The tall inspector let out a sigh long enough to empty his frame.

‘A disaster,’ Montenuovo repeated. He looked incapable of action, stunned by the news.

‘Prince,’ Gross said, trying to get through to the man. ‘We have no time to waste. Delay will cost lives.’

The telephone on Montenuovo’s desk jingled to life. The prince could only stare at it as if it were a bomb about to explode.

‘Prince Montenuovo,’ Werthen said. ‘Should I answer it?’

Montenuovo sank back in his chair, waving a listless hand at the phone in assent.

Picking up the receiver, Werthen announced himself and then listened to the man on the other end.

‘Just a moment,’ he said into the speaker, then handed it to Gross. ‘It is Professor Doktor Nothnagel.’

Gross took the telephone. ‘Gross here.’

He listened for a time. Werthen could hear the excited tones of Nothnagel on the other end. Gross nodded once. ‘You are sure of this?’ More loud speaking from Nothnagel, loud enough to make Gross move the earpiece more distant from his ear. Another nod.

‘Very well, Professor. And many thanks.’

He put down the phone, looking grave.

‘What is it, Gross?’ Werthen asked.

He seemed to come out of a momentary reverie, blinking his eyes as he spoke.

‘It was Nothnagel at the General Hospital.’

‘We know that Gross. What did he say? Have there already been cases of the plague?’

‘No, not at all. Quite the contrary. In fact, the researchers inspected the two cologne atomizers and found no living bacilli. That made them curious, and after re-examining the entire batch of plague bacilli from which Klavan stole his vials, they conclude that the bacteria was no longer viable.’

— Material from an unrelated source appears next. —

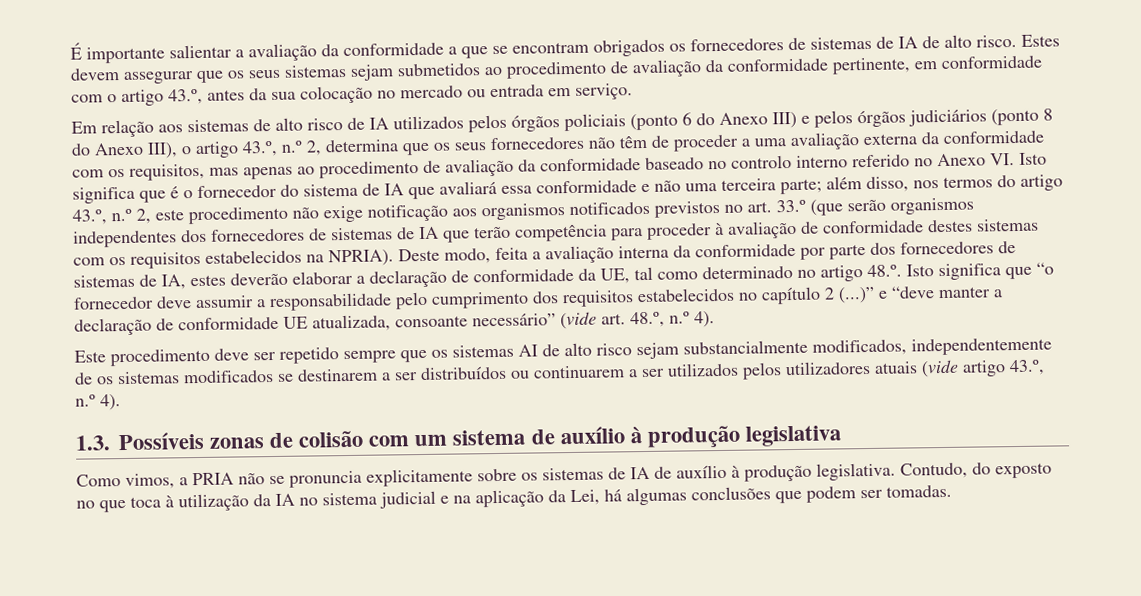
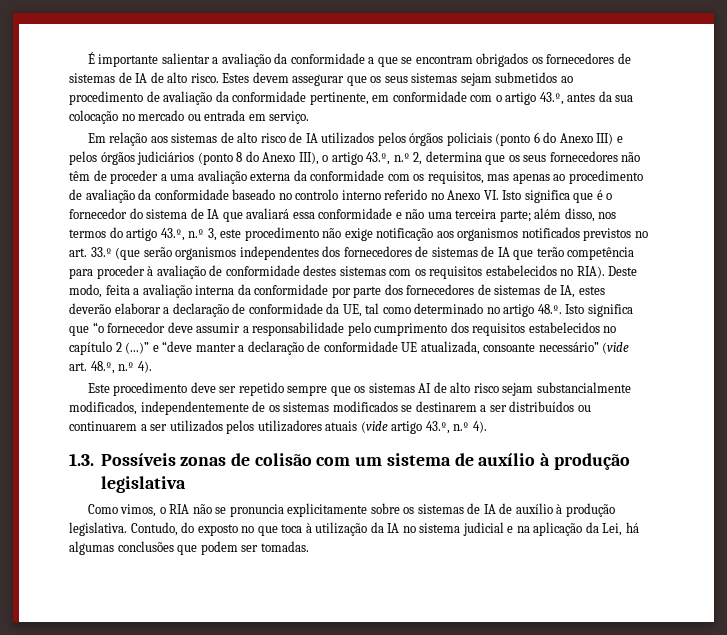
- além disso, nos termos do artigo 43.º, n.º 2, este procedimento não exige notificação aos organismos notificados previstos no art. 33.º (que serão organismos independentes dos fornecedores de sistemas de IA que terão competência para proceder à avaliação de conformidade destes sistemas com os requisitos estabelecidos na NPRIA).
+ além disso, nos termos do artigo 43.º, n.º 3, este procedimento não exige notificação aos organismos notificados previstos no art. 33.º (que serão organismos independentes dos fornecedores de sistemas de IA que terão competência para proceder à avaliação de conformidade destes sistemas com os requisitos estabelecidos no RIA).
- Como vimos, a PRIA não se pronuncia explicitamente sobre os sistemas de IA de auxílio à produção legislativa.
+ Como vimos, o RIA não se pronuncia explicitamente sobre os sistemas de IA de auxílio à produção legislativa.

‘What are you saying?’ Drechsler asked.

‘It is dead. It is harmless.’

‘So even if he dumped it …’

Gross shook his head. ‘No. It could do nothing.’

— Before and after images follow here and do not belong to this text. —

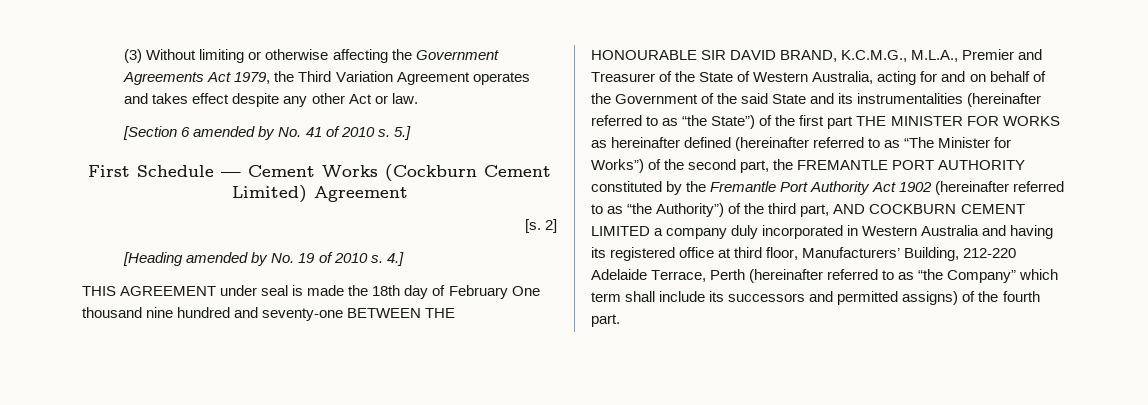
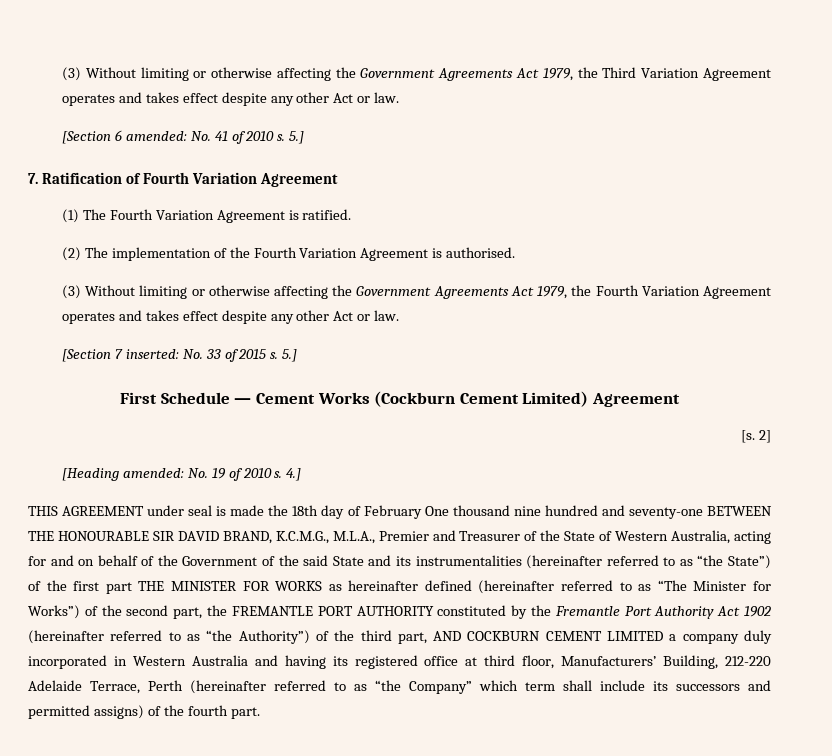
- [Section 6 amended by No. 41 of 2010 s.
+ [Section 6 amended: No. 41 of 2010 s.
+ 7. Ratification of Fourth Variation Agreement
+ (1) The Fourth Variation Agreement is ratified.
+ (2) The implementation of the Fourth Variation Agreement is authorised.
+ (3) Without limiting or otherwise affecting the Government Agreements Act 1979, the Fourth Variation Agreement operates and takes effect despite any other Act or law.
+ [Section 7 inserted: No. 33 of 2015 s. 5.]
- [Heading amended by No. 19 of 2010 s.
+ [Heading amended: No. 19 of 2010 s.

‘Well, that is tremendous news,’ Drechsler said with more volubility than he usually showed. ‘Why so glum, Gross?’

‘This is wrong. We have been playing Klavan’s game all along. He led me to the note in the hotel. Then he expected us to track Postling and discover his connection to the water tower. The note he left there proves that. This is not over.’

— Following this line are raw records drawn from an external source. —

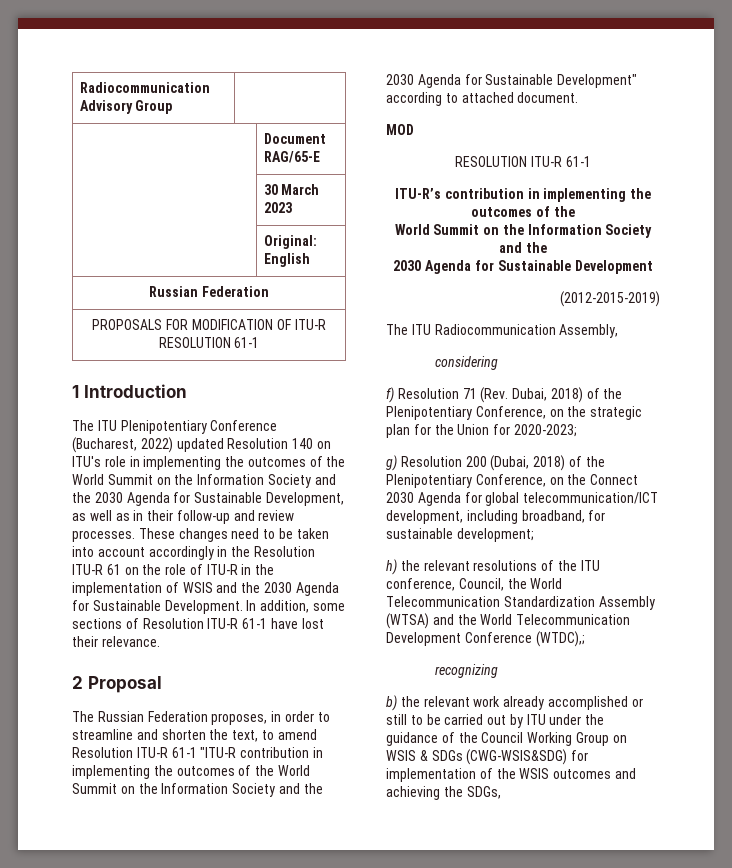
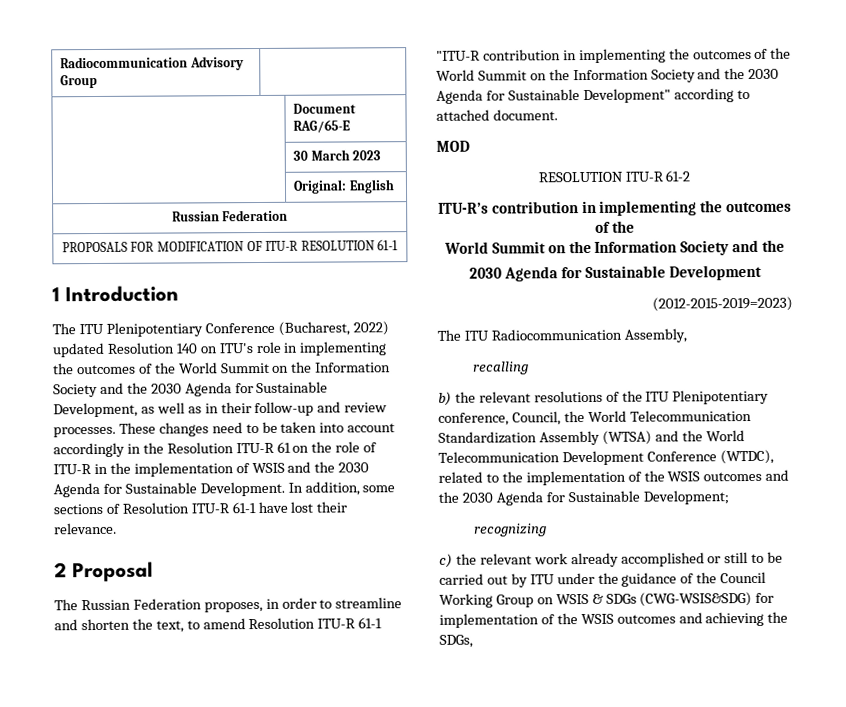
- RESOLUTION ITU-R 61-1
+ RESOLUTION ITU-R 61-2
- (2012-2015-2019)
+ (2012-2015-2019=2023)
- considering
- f) Resolution 71 (Rev. Dubai, 2018) of the Plenipotentiary Conference, on the strategic plan for the Union for 2020-2023;
- g) Resolution 200 (Dubai, 2018) of the Plenipotentiary Conference, on the Connect 2030 Agenda for global telecommunication/ICT development, including broadband, for sustainable development;
- h) the relevant resolutions of the ITU conference, Council, the World Telecommunication Standardization Assembly (WTSA) and the World Telecommunication Development Conference (WTDC),;
+ recalling
+ b) the relevant resolutions of the ITU Plenipotentiary conference, Council, the World Telecommunication Standardization Assembly (WTSA) and the World Telecommunication Development Conference (WTDC), related to the implementation of the WSIS outcomes and the 2030 Agenda for Sustainable Development;
- b) the relevant work already accomplished or still to be carried out by ITU under the guidance of the Council Working Group on WSIS & SDGs (CWG-WSIS&SDG) for implementation of the WSIS outcomes and achieving the SDGs,
+ c) the relevant work already accomplished or still to be carried out by ITU under the guidance of the Council Working Group on WSIS & SDGs (CWG-WSIS&SDG) for implementation of the WSIS outcomes and achieving the SDGs,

‘But where next?’ Werthen asked.

‘It’s in his note. The “third place.”’

They wasted the next hour scouring first the Cafe Burg and then Werthen’s cafe, the Frauenhuber. No sign of Klavan.

And then Gross did a very uncharacteristic thing. He took off his derby and swatted his thigh with it in disgust. ‘I’ve been a fool. It’s not about cafes. It’s another type of third place. Home, office and country home.’

Gross gave him a look filled with fear and pity.

‘God, no,’ Werthen cried out. ‘It can’t be.’

‘I fear it is so, Werthen. Call them quickly. Tell them to lock the doors.’

‘There is no phone,’ Werthen said. This had been a solace, that their country home would be a sanctuary from the outside world.

‘The gasthaus across the road, then.’

Another shake of the head from Werthen.